Problem requirements => Leaving out all pictures, transcribe the lines below exactly, from the first through the line containing "position:absolute; left:0; top:-4px;".

Material for this task =>
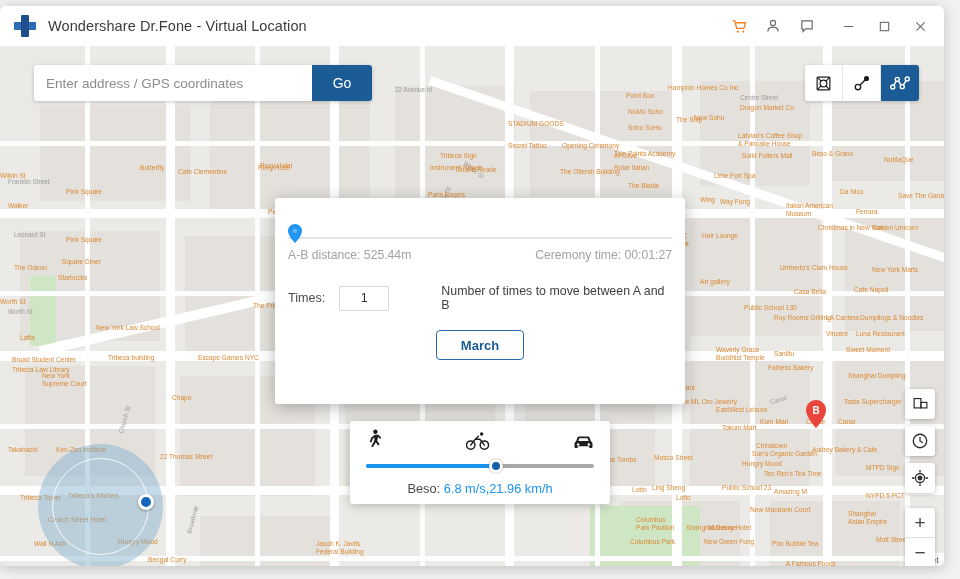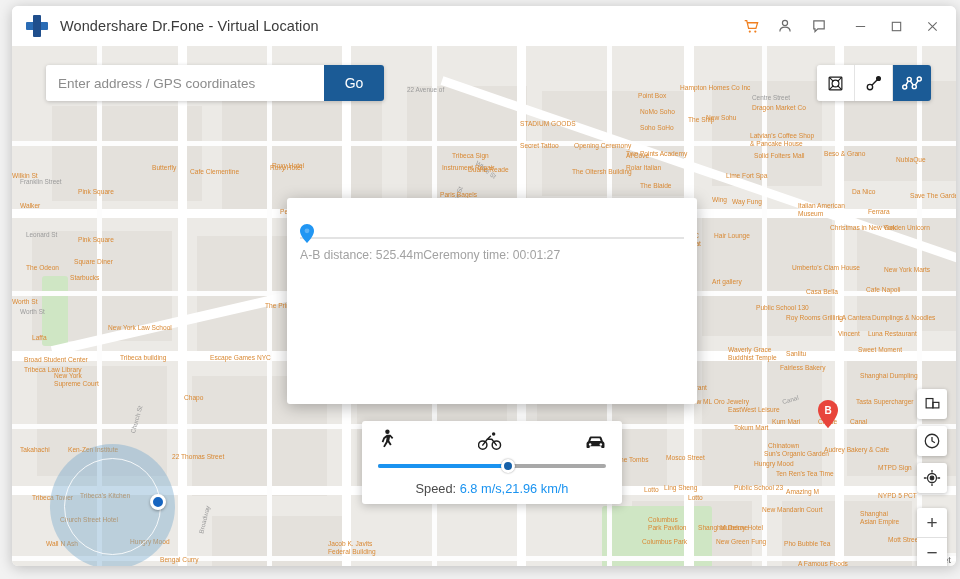--- a/index.html
+++ b/index.html
@@ -1,20 +1,20 @@
 <!DOCTYPE html>
 <html><head>
 <meta charset="utf-8">
 <style>
   * { box-sizing: border-box; margin:0; padding:0; }
   html,body { width:960px; height:579px; overflow:hidden; background:#f2f2f2;
     font-family:"Liberation Sans", sans-serif; }
 
   .app-window{
-    position:absolute; left:12px; top:6px; width:944px; height:560px;
+    position:absolute; left:0; top:6px; width:944px; height:560px;
     background:#fff; border-radius:6px; overflow:hidden;
     box-shadow:0 2px 14px rgba(0,0,0,.22);
   }
 
   
   .titlebar{
     position:absolute; left:0; top:0; width:100%; height:40px;
     background:#fff; display:flex; align-items:center; z-index:40;
   }
   .logo{ width:22px; height:22px; margin-left:14px; position:relative; flex:none; }
@@ -97,21 +97,21 @@
   .dlg-head{ height:46px; display:flex; align-items:center; padding:0 14px 0 16px;
     border-bottom:1px solid #ececec; }
   .dlg-title{ font-size:15px; font-weight:bold; color:#2b2b2b; }
   .dlg-actions{ margin-left:auto; display:flex; gap:6px; }
   .dlg-ico{ width:24px; height:24px; display:flex; align-items:center; justify-content:center;
     color:#777; cursor:pointer; }
 
   .progress-row{ position:relative; margin:30px 13px 0 13px; height:14px; }
   .progress-track{ position:absolute; left:0; right:0; top:9px; height:1.5px; background:#e3e3e3; }
   .progress-pin{ position:absolute; left:0; top:-4px; width:14px; height:19px; }
-  .meta-row{ display:flex; margin:6px 13px 0 13px;
+  .meta-row{ display:flex; justify-content:space-between; margin:6px 13px 0 13px;
     font-size:12.2px; color:#a2a2a2; }
 
   .times-row{ display:flex; align-items:center; margin:22px 13px 0 13px; }
   .times-label{ font-size:12.6px; color:#4a4a4a; }
   .times-input{ width:50px; height:25px; margin-left:14px; border:1px solid #d9d9d9;
     text-align:center; font-size:12.5px; color:#333; outline:none;
     font-family:"Liberation Sans", sans-serif; }
   .times-hint{ margin-left:52px; font-size:12.4px; color:#3f3f3f; }
 
   .march-wrap{ display:flex; justify-content:center; margin-top:18px; }
@@ -486,21 +486,29 @@
           <circle cx="7" cy="6.8" r="2.4" fill="#ffffff" opacity="0.28"></circle>
         </svg>
       </div>
     </div>
 
     <div class="meta-row">
       <span>A-B distance: 525.44m</span>
       <span>Ceremony time: 00:01:27</span>
     </div>
 
-
+    <div class="times-row">
+      <span class="times-label">Times:</span>
+      <input class="times-input" type="text" value="1" style="">
+      <span class="times-hint">Number of times to move between A and B</span>
+    </div>
+
+    <div class="march-wrap">
+      <button class="march-btn">March</button>
+    </div>
   </div>
 
   <div class="speed-panel">
     <div class="speed-icons">
       <span>
         <svg width="17" height="22" viewBox="0 0 18 24" fill="#1d1d1d">
           <circle cx="10" cy="3" r="2.4"></circle>
           <path d="M9.4 6.3L5.6 9.2 3.8 14l1.8.7 1.6-4 2-1.3-.8 4.2-3 5.4 1.7 1 3.4-5.6 2.4 3.6 1.7-1-2.6-4.1.9-4.4 2.1 2.3 1.4-1.2-3-3.2z"></path>
         </svg>
       </span>
@@ -521,18 +529,18 @@
       </span>
     </div>
 
     <div class="slider">
       <div class="slider-track"></div>
       <div class="slider-fill" style="width: 57%;"></div>
       <div class="slider-thumb" style="left: 57%;"></div>
     </div>
 
     <div class="speed-text">
-      <span>Speed:</span>
+      <span>Beso:</span>
       <b>6.8 m/s,21.96 km/h</b>
     </div>
   </div>
 
 </div>
 
 </body></html>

Result of this exercise =>
--- a/index.html
+++ b/index.html
@@ -1,20 +1,20 @@
 <!DOCTYPE html>
 <html><head>
 <meta charset="utf-8">
 <style>
   * { box-sizing: border-box; margin:0; padding:0; }
   html,body { width:960px; height:579px; overflow:hidden; background:#f2f2f2;
     font-family:"Liberation Sans", sans-serif; }
 
   .app-window{
-    position:absolute; left:12px; top:6px; width:944px; height:560px;
+    position:absolute; left:0; top:6px; width:944px; height:560px;
     background:#fff; border-radius:6px; overflow:hidden;
     box-shadow:0 2px 14px rgba(0,0,0,.22);
   }
 
   
   .titlebar{
     position:absolute; left:0; top:0; width:100%; height:40px;
     background:#fff; display:flex; align-items:center; z-index:40;
   }
   .logo{ width:22px; height:22px; margin-left:14px; position:relative; flex:none; }
@@ -97,21 +97,21 @@
   .dlg-head{ height:46px; display:flex; align-items:center; padding:0 14px 0 16px;
     border-bottom:1px solid #ececec; }
   .dlg-title{ font-size:15px; font-weight:bold; color:#2b2b2b; }
   .dlg-actions{ margin-left:auto; display:flex; gap:6px; }
   .dlg-ico{ width:24px; height:24px; display:flex; align-items:center; justify-content:center;
     color:#777; cursor:pointer; }
 
   .progress-row{ position:relative; margin:30px 13px 0 13px; height:14px; }
   .progress-track{ position:absolute; left:0; right:0; top:9px; height:1.5px; background:#e3e3e3; }
   .progress-pin{ position:absolute; left:0; top:-4px; width:14px; height:19px; }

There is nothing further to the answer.